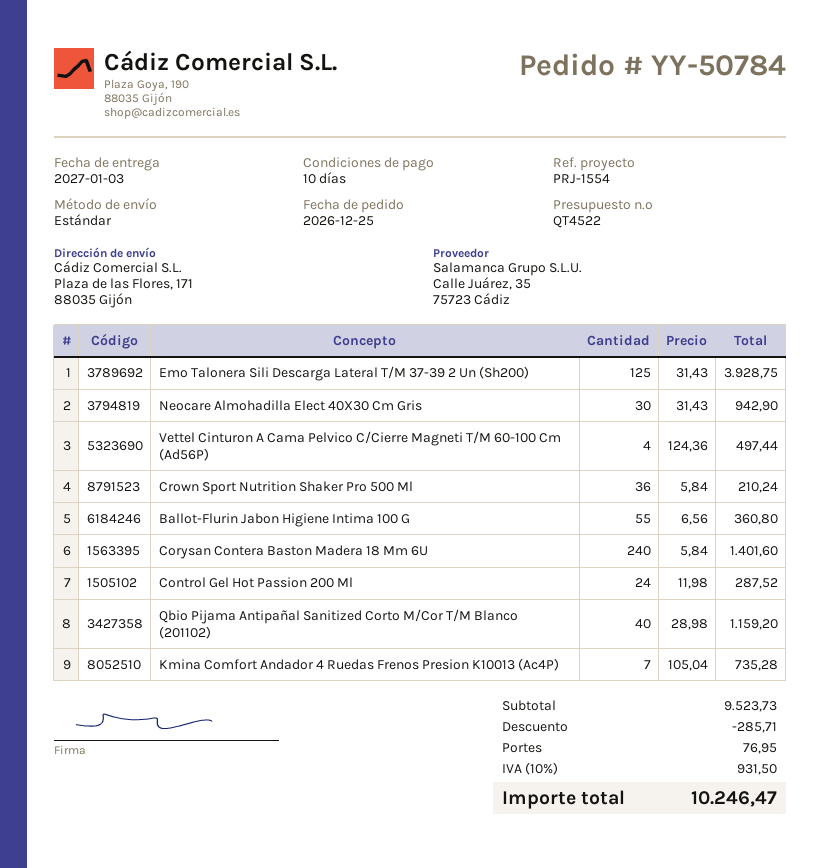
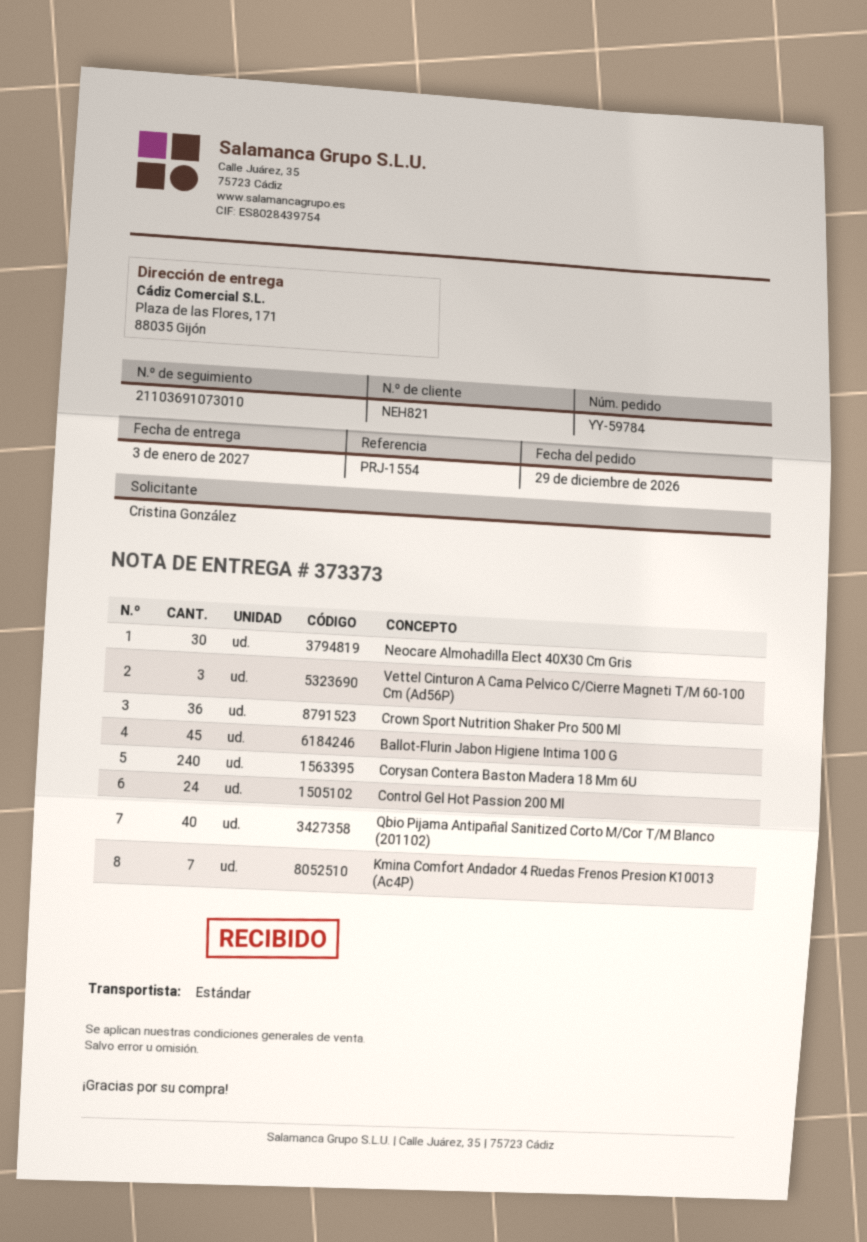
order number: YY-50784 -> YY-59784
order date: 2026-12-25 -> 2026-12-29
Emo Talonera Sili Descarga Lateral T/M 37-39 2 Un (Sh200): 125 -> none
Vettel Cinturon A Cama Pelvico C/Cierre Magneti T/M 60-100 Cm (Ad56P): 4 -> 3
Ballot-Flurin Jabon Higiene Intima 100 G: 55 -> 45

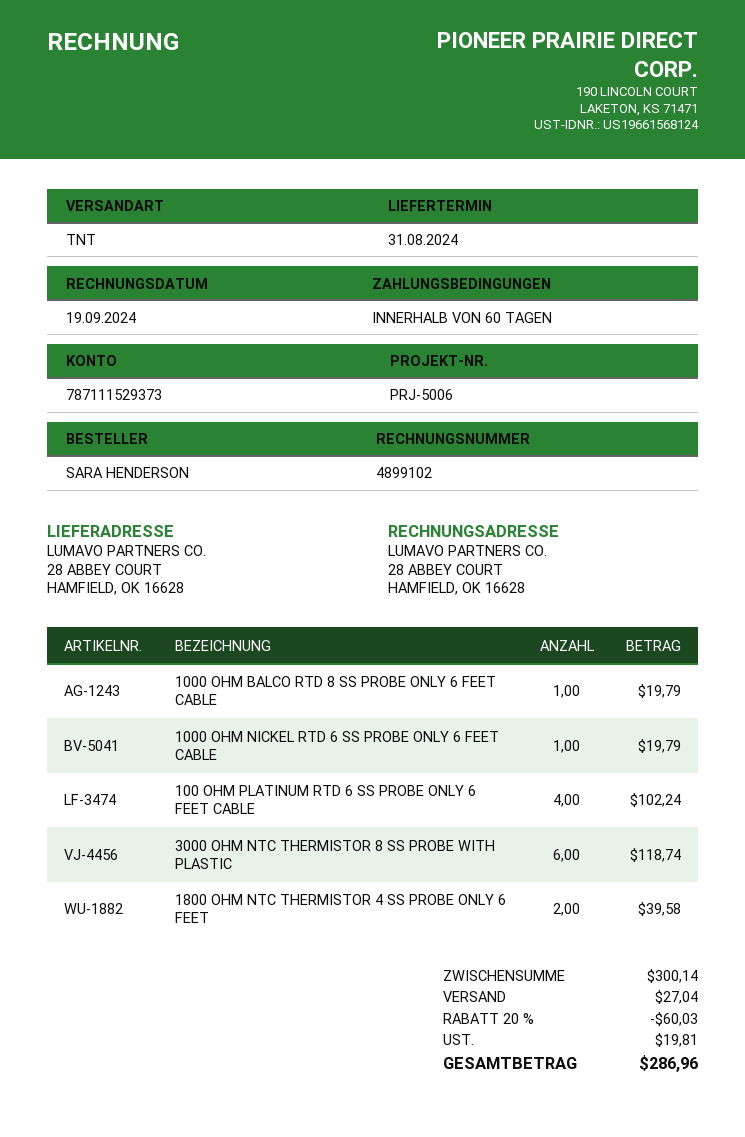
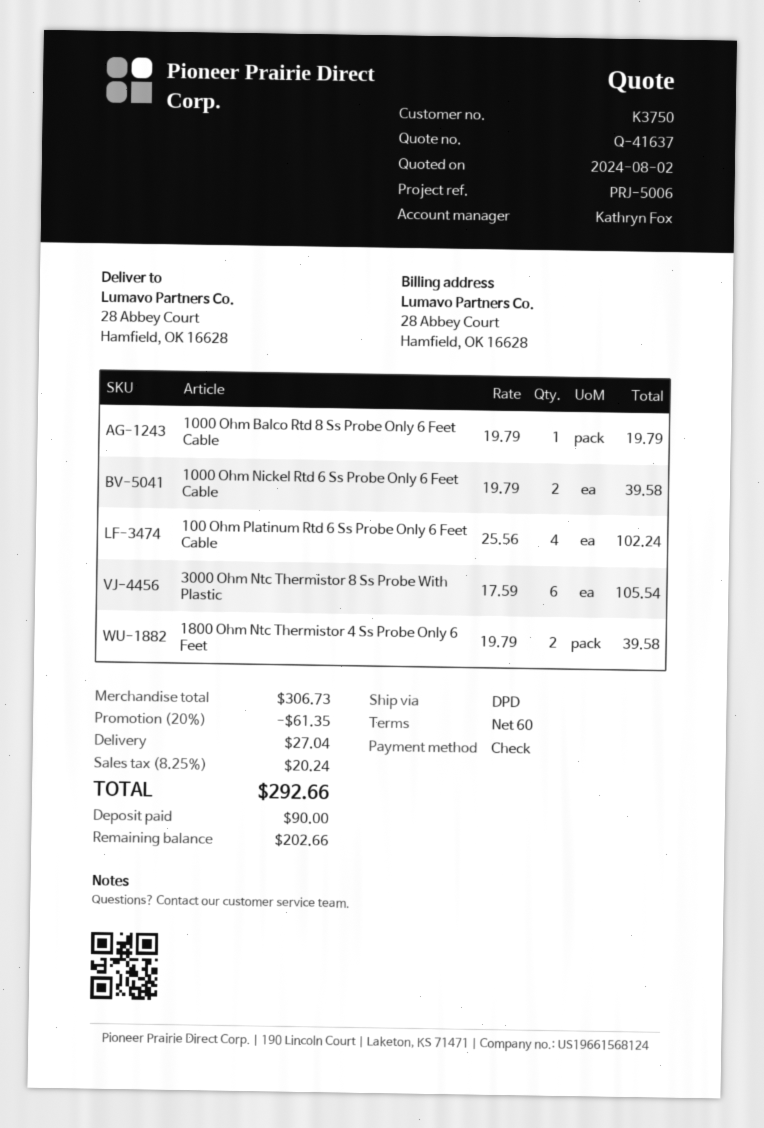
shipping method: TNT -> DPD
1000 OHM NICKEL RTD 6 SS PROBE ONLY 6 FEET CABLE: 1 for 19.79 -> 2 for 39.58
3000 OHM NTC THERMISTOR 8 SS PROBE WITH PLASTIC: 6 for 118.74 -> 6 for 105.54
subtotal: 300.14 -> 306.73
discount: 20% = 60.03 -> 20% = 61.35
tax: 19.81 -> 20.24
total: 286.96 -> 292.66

→ What is required:
Starting at the line that contains "Ballot-Flurin Jabon Higiene", please write out every line to the end of the entries, inclusive, copied exactly and with pictures omitted.

→ Solution:
Ballot-Flurin Jabon Higiene Intima 100 G: 55 -> 45

shipping method: TNT -> DPD
1000 OHM NICKEL RTD 6 SS PROBE ONLY 6 FEET CABLE: 1 for 19.79 -> 2 for 39.58
3000 OHM NTC THERMISTOR 8 SS PROBE WITH PLASTIC: 6 for 118.74 -> 6 for 105.54
subtotal: 300.14 -> 306.73
discount: 20% = 60.03 -> 20% = 61.35
tax: 19.81 -> 20.24
total: 286.96 -> 292.66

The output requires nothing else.